SOURCE MATERIAL Block Start
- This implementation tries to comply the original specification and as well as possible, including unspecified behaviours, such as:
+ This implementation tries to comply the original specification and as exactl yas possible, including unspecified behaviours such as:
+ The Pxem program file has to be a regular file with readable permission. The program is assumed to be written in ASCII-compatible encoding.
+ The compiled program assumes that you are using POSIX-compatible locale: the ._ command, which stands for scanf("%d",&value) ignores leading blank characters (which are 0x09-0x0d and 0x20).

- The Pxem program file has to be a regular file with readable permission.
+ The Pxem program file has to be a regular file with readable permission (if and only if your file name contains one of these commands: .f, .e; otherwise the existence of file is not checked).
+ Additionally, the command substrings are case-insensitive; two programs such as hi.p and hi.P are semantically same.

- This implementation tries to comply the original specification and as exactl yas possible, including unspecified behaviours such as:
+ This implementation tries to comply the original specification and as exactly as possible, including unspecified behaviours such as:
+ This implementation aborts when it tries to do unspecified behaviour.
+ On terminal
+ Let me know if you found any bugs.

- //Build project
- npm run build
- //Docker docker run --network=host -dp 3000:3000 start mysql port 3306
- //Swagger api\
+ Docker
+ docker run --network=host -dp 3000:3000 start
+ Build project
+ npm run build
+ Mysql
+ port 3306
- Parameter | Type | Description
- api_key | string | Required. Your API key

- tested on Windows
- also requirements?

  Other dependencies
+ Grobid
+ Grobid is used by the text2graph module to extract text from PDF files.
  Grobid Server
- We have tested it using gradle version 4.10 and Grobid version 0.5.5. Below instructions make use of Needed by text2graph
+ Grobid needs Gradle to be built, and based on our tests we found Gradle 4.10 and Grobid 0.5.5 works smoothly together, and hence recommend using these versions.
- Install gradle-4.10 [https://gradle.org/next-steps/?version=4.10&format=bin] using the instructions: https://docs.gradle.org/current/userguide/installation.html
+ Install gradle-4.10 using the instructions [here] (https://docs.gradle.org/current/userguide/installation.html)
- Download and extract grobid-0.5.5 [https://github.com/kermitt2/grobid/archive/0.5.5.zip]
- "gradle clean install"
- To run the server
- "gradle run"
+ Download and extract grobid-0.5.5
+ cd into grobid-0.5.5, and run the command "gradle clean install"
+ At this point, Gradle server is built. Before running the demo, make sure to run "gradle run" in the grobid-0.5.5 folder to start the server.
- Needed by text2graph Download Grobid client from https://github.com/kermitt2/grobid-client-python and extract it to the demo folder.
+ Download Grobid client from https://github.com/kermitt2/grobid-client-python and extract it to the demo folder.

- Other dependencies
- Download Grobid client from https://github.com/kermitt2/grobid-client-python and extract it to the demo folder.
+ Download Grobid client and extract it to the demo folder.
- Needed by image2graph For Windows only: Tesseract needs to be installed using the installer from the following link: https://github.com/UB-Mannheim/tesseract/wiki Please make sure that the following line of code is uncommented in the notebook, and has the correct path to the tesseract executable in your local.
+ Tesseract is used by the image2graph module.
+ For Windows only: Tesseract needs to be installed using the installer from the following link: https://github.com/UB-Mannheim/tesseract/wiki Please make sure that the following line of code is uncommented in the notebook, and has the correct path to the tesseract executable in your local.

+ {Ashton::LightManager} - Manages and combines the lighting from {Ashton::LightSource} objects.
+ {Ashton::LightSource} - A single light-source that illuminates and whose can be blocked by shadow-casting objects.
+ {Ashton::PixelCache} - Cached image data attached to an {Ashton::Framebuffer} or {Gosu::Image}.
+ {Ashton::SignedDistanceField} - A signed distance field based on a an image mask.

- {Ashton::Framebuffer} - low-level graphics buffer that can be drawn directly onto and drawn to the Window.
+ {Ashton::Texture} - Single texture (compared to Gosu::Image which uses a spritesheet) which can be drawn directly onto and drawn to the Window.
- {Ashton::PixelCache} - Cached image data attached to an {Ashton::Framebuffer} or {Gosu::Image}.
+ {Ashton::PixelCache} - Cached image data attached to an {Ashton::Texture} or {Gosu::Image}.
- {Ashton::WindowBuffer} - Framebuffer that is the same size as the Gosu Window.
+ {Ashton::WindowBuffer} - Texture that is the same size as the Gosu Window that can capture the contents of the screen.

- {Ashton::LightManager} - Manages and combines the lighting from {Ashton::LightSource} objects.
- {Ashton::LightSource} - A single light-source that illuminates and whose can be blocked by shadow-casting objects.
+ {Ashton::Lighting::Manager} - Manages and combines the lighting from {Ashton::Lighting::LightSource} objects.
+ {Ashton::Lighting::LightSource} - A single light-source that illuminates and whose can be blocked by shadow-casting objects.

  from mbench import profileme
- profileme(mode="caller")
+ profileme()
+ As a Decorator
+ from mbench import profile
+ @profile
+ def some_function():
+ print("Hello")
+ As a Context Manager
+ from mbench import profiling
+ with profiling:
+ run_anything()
SOURCE MATERIAL Block End
EXERCISE AIM
Which lines belong in the answer? Exactly those from the first line of the entries through the line holding "using these versions.", inclusive, copied unchanged.

OUTPUT OF THE EXERCISE
- This implementation tries to comply the original specification and as well as possible, including unspecified behaviours, such as:
+ This implementation tries to comply the original specification and as exactl yas possible, including unspecified behaviours such as:
+ The Pxem program file has to be a regular file with readable permission. The program is assumed to be written in ASCII-compatible encoding.
+ The compiled program assumes that you are using POSIX-compatible locale: the ._ command, which stands for scanf("%d",&value) ignores leading blank characters (which are 0x09-0x0d and 0x20).

- The Pxem program file has to be a regular file with readable permission.
+ The Pxem program file has to be a regular file with readable permission (if and only if your file name contains one of these commands: .f, .e; otherwise the existence of file is not checked).
+ Additionally, the command substrings are case-insensitive; two programs such as hi.p and hi.P are semantically same.

- This implementation tries to comply the original specification and as exactl yas possible, including unspecified behaviours such as:
+ This implementation tries to comply the original specification and as exactly as possible, including unspecified behaviours such as:
+ This implementation aborts when it tries to do unspecified behaviour.
+ On terminal
+ Let me know if you found any bugs.

- //Build project
- npm run build
- //Docker docker run --network=host -dp 3000:3000 start mysql port 3306
- //Swagger api\
+ Docker
+ docker run --network=host -dp 3000:3000 start
+ Build project
+ npm run build
+ Mysql
+ port 3306
- Parameter | Type | Description
- api_key | string | Required. Your API key

- tested on Windows
- also requirements?

  Other dependencies
+ Grobid
+ Grobid is used by the text2graph module to extract text from PDF files.
  Grobid Server
- We have tested it using gradle version 4.10 and Grobid version 0.5.5. Below instructions make use of Needed by text2graph
+ Grobid needs Gradle to be built, and based on our tests we found Gradle 4.10 and Grobid 0.5.5 works smoothly together, and hence recommend using these versions.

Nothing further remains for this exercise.